**Source information:**
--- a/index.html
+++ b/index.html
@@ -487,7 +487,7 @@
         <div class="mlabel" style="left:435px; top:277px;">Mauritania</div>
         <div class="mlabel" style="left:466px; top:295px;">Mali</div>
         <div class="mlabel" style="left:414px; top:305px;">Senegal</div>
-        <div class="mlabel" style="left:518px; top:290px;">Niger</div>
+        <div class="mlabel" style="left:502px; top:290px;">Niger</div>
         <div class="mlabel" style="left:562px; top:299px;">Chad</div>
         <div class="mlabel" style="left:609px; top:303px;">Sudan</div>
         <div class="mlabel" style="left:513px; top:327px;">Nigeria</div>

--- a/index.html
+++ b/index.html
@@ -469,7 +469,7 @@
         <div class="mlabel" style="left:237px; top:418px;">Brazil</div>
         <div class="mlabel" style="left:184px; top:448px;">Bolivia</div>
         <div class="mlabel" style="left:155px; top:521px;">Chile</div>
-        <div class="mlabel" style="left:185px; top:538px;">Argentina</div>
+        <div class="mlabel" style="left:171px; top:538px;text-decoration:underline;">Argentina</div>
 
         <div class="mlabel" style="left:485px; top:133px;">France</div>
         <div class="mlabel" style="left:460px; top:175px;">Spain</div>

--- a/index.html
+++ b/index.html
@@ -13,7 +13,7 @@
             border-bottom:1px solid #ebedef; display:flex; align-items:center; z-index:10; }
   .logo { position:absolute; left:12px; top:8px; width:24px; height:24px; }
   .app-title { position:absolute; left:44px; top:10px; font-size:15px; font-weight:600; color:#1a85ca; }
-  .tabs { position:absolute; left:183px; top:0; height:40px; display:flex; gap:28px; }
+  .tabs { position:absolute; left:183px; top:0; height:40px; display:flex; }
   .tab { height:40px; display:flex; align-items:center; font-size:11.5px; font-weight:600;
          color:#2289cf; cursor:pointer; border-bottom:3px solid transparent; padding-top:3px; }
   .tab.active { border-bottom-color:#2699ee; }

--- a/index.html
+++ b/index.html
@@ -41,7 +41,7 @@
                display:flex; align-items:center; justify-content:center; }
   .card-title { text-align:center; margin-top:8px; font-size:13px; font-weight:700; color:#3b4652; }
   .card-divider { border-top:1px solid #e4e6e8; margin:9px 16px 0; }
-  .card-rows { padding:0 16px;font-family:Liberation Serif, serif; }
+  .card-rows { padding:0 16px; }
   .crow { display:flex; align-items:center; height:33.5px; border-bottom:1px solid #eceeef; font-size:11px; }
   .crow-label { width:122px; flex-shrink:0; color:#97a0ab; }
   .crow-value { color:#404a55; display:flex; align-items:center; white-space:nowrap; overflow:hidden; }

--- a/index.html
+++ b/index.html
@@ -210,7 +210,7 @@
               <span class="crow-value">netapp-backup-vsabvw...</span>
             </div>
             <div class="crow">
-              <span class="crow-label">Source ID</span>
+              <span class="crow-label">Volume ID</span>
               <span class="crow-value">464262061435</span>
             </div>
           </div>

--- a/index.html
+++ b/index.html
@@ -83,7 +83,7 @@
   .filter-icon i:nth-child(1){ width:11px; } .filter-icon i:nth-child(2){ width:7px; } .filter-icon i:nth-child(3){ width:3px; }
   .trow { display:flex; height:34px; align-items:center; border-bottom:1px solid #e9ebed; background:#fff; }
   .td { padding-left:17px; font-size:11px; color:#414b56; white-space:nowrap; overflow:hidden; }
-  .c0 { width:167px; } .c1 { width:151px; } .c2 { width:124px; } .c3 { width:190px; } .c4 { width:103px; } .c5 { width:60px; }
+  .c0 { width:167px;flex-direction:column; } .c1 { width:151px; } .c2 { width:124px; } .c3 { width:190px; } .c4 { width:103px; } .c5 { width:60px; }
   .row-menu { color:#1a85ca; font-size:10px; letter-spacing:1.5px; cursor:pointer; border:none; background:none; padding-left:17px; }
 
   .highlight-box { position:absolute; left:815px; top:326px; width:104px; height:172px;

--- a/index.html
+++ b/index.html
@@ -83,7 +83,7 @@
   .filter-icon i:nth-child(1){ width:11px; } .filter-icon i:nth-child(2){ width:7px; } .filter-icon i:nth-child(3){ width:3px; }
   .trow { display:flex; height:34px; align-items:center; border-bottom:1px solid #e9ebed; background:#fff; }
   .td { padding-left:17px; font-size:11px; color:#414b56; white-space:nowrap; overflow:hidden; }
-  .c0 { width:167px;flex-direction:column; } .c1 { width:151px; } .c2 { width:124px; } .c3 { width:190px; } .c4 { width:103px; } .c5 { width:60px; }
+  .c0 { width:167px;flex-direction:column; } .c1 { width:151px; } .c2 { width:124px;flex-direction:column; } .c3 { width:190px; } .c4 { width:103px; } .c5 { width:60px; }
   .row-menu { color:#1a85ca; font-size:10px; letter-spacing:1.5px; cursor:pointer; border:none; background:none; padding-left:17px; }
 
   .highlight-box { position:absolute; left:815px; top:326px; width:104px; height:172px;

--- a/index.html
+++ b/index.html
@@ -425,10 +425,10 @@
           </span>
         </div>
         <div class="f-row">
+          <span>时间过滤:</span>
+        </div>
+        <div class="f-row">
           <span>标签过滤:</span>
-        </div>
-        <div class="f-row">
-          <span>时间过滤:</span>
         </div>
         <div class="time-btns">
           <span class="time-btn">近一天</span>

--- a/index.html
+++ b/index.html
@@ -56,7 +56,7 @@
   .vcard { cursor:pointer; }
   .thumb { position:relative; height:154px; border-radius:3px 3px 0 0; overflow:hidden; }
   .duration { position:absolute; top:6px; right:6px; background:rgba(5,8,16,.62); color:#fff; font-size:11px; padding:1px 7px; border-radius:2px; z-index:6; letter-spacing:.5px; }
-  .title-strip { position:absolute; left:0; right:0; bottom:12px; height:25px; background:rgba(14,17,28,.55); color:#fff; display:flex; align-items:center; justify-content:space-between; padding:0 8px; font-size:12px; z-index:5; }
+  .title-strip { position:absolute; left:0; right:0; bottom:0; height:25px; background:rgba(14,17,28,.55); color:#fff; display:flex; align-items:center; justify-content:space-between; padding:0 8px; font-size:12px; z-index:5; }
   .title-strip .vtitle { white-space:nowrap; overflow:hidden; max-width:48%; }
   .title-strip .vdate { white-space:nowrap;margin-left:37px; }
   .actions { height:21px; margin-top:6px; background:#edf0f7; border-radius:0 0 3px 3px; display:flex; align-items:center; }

**Your instructions:**
Each entry above is to be returned exactly as given.

**Answer box:**
--- a/index.html
+++ b/index.html
@@ -487,7 +487,7 @@
         <div class="mlabel" style="left:435px; top:277px;">Mauritania</div>
         <div class="mlabel" style="left:466px; top:295px;">Mali</div>
         <div class="mlabel" style="left:414px; top:305px;">Senegal</div>
-        <div class="mlabel" style="left:518px; top:290px;">Niger</div>
+        <div class="mlabel" style="left:502px; top:290px;">Niger</div>
         <div class="mlabel" style="left:562px; top:299px;">Chad</div>
         <div class="mlabel" style="left:609px; top:303px;">Sudan</div>
         <div class="mlabel" style="left:513px; top:327px;">Nigeria</div>

--- a/index.html
+++ b/index.html
@@ -469,7 +469,7 @@
         <div class="mlabel" style="left:237px; top:418px;">Brazil</div>
         <div class="mlabel" style="left:184px; top:448px;">Bolivia</div>
         <div class="mlabel" style="left:155px; top:521px;">Chile</div>
-        <div class="mlabel" style="left:185px; top:538px;">Argentina</div>
+        <div class="mlabel" style="left:171px; top:538px;text-decoration:underline;">Argentina</div>
 
         <div class="mlabel" style="left:485px; top:133px;">France</div>
         <div class="mlabel" style="left:460px; top:175px;">Spain</div>

--- a/index.html
+++ b/index.html
@@ -13,7 +13,7 @@
             border-bottom:1px solid #ebedef; display:flex; align-items:center; z-index:10; }
   .logo { position:absolute; left:12px; top:8px; width:24px; height:24px; }
   .app-title { position:absolute; left:44px; top:10px; font-size:15px; font-weight:600; color:#1a85ca; }
-  .tabs { position:absolute; left:183px; top:0; height:40px; display:flex; gap:28px; }
+  .tabs { position:absolute; left:183px; top:0; height:40px; display:flex; }
   .tab { height:40px; display:flex; align-items:center; font-size:11.5px; font-weight:600;
          color:#2289cf; cursor:pointer; border-bottom:3px solid transparent; padding-top:3px; }
   .tab.active { border-bottom-color:#2699ee; }

--- a/index.html
+++ b/index.html
@@ -41,7 +41,7 @@
                display:flex; align-items:center; justify-content:center; }
   .card-title { text-align:center; margin-top:8px; font-size:13px; font-weight:700; color:#3b4652; }
   .card-divider { border-top:1px solid #e4e6e8; margin:9px 16px 0; }
-  .card-rows { padding:0 16px;font-family:Liberation Serif, serif; }
+  .card-rows { padding:0 16px; }
   .crow { display:flex; align-items:center; height:33.5px; border-bottom:1px solid #eceeef; font-size:11px; }
   .crow-label { width:122px; flex-shrink:0; color:#97a0ab; }
   .crow-value { color:#404a55; display:flex; align-items:center; white-space:nowrap; overflow:hidden; }

--- a/index.html
+++ b/index.html
@@ -210,7 +210,7 @@
               <span class="crow-value">netapp-backup-vsabvw...</span>
             </div>
             <div class="crow">
-              <span class="crow-label">Source ID</span>
+              <span class="crow-label">Volume ID</span>
               <span class="crow-value">464262061435</span>
             </div>
           </div>

--- a/index.html
+++ b/index.html
@@ -83,7 +83,7 @@
   .filter-icon i:nth-child(1){ width:11px; } .filter-icon i:nth-child(2){ width:7px; } .filter-icon i:nth-child(3){ width:3px; }
   .trow { display:flex; height:34px; align-items:center; border-bottom:1px solid #e9ebed; background:#fff; }
   .td { padding-left:17px; font-size:11px; color:#414b56; white-space:nowrap; overflow:hidden; }
-  .c0 { width:167px; } .c1 { width:151px; } .c2 { width:124px; } .c3 { width:190px; } .c4 { width:103px; } .c5 { width:60px; }
+  .c0 { width:167px;flex-direction:column; } .c1 { width:151px; } .c2 { width:124px; } .c3 { width:190px; } .c4 { width:103px; } .c5 { width:60px; }
   .row-menu { color:#1a85ca; font-size:10px; letter-spacing:1.5px; cursor:pointer; border:none; background:none; padding-left:17px; }
 
   .highlight-box { position:absolute; left:815px; top:326px; width:104px; height:172px;

--- a/index.html
+++ b/index.html
@@ -83,7 +83,7 @@
   .filter-icon i:nth-child(1){ width:11px; } .filter-icon i:nth-child(2){ width:7px; } .filter-icon i:nth-child(3){ width:3px; }
   .trow { display:flex; height:34px; align-items:center; border-bottom:1px solid #e9ebed; background:#fff; }
   .td { padding-left:17px; font-size:11px; color:#414b56; white-space:nowrap; overflow:hidden; }
-  .c0 { width:167px;flex-direction:column; } .c1 { width:151px; } .c2 { width:124px; } .c3 { width:190px; } .c4 { width:103px; } .c5 { width:60px; }
+  .c0 { width:167px;flex-direction:column; } .c1 { width:151px; } .c2 { width:124px;flex-direction:column; } .c3 { width:190px; } .c4 { width:103px; } .c5 { width:60px; }
   .row-menu { color:#1a85ca; font-size:10px; letter-spacing:1.5px; cursor:pointer; border:none; background:none; padding-left:17px; }
 
   .highlight-box { position:absolute; left:815px; top:326px; width:104px; height:172px;

--- a/index.html
+++ b/index.html
@@ -425,10 +425,10 @@
           </span>
         </div>
         <div class="f-row">
+          <span>时间过滤:</span>
+        </div>
+        <div class="f-row">
           <span>标签过滤:</span>
-        </div>
-        <div class="f-row">
-          <span>时间过滤:</span>
         </div>
         <div class="time-btns">
           <span class="time-btn">近一天</span>

--- a/index.html
+++ b/index.html
@@ -56,7 +56,7 @@
   .vcard { cursor:pointer; }
   .thumb { position:relative; height:154px; border-radius:3px 3px 0 0; overflow:hidden; }
   .duration { position:absolute; top:6px; right:6px; background:rgba(5,8,16,.62); color:#fff; font-size:11px; padding:1px 7px; border-radius:2px; z-index:6; letter-spacing:.5px; }
-  .title-strip { position:absolute; left:0; right:0; bottom:12px; height:25px; background:rgba(14,17,28,.55); color:#fff; display:flex; align-items:center; justify-content:space-between; padding:0 8px; font-size:12px; z-index:5; }
+  .title-strip { position:absolute; left:0; right:0; bottom:0; height:25px; background:rgba(14,17,28,.55); color:#fff; display:flex; align-items:center; justify-content:space-between; padding:0 8px; font-size:12px; z-index:5; }
   .title-strip .vtitle { white-space:nowrap; overflow:hidden; max-width:48%; }
   .title-strip .vdate { white-space:nowrap;margin-left:37px; }
   .actions { height:21px; margin-top:6px; background:#edf0f7; border-radius:0 0 3px 3px; display:flex; align-items:center; }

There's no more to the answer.